Brent crude futures dropped by 34 cents, or 0.4%, to $81.26 per barrel at 0337 GMT, while U.S. West Texas Intermediate crude futures saw a decline of 38 cents, or 0.5%, to $76.26 per barrel.
The previous day witnessed both contracts shedding over $1 per barrel, driven by the surge in U.S. crude inventories, coinciding with a decline in refining activity to its lowest levels since December 2022.
According to the Energy Information Administration (EIA), U.S. crude inventories soared by 12 million barrels to 439.5 million barrels in the week leading to February 9, significantly surpassing analysts’ projections in a Reuters poll, which expected a rise of 2.6 million barrels.
While the substantial increase in stocks raised alarm bells among traders regarding demand, certain analysts attributed the surge primarily to lower refinery utilization rates, notably due to BP (NYSE:BP)’s 435,000 barrels per day Whiting plant in Indiana being offline.
Analysts remarked, “The continued outage at BP’s Whiting refinery will have contributed to lower run rates, along with some other refinery maintenance. Lower refinery run rates meant that gasoline stocks declined.”

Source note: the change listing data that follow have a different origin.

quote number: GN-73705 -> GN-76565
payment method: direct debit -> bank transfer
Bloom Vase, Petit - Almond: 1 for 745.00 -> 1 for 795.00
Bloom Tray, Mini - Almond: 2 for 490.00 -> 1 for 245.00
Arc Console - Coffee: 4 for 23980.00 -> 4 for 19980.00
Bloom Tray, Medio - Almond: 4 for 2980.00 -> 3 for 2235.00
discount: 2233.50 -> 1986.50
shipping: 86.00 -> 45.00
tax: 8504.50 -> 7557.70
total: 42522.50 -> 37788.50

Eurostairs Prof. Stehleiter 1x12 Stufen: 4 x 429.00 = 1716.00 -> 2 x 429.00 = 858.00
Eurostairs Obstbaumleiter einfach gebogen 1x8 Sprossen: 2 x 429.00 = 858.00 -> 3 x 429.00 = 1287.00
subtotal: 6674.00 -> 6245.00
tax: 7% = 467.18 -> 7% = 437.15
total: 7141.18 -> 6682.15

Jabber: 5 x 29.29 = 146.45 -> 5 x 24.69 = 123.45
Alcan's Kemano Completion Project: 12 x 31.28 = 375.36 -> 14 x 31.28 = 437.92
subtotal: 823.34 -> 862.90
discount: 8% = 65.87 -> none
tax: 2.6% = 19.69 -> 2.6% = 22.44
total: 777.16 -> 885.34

On the supply front, Kazakhstan announced its intent to rectify its oil overproduction in January within the next four months, in adherence to its OPEC+ commitments. Similarly, Iraq pledged to review its oil production and address any excess output above its OPEC+ voluntary cuts in the upcoming four months, if detected.
“This precedes OPEC’s March meeting, where the group intends to decide on the extension of supply curbs into the second quarter,” noted ANZ analysts in a Thursday briefing, referring to the Organization of the Petroleum Exporting Countries.
“Any indications that an extension seems unlikely would cast a shadow on sentiment across the oil market.”
Nevertheless, EIA data also revealed that gasoline and distillate stocks experienced steeper declines than anticipated. Gasoline stocks decreased by 3.7 million barrels to 247.3 million barrels, contrasting expectations for a draw of 1.2 million barrels.
Distillate stockpiles witnessed a decline of 1.9 million barrels to 125.7 million barrels, compared to expectations for a drop of 1.6 million barrels.
Fuel demand remains robust, buoyed by a resurgence in air travel to pre-COVID levels, according to JPMorgan analysts.
“Our high-frequency demand indicators indicate oil demand increasing by 1.6 million barrels per day in the first two weeks of February compared to January,” stated JPMorgan Commodities Research analysts in a memo, highlighting increased travel activity in China during the Lunar New Year holiday.
In conclusion, the oil market’s trajectory remains influenced by a delicate balance between supply dynamics, refining activity, and global demand patterns, with investors keenly monitoring developments ahead of OPEC’s pivotal meeting in March.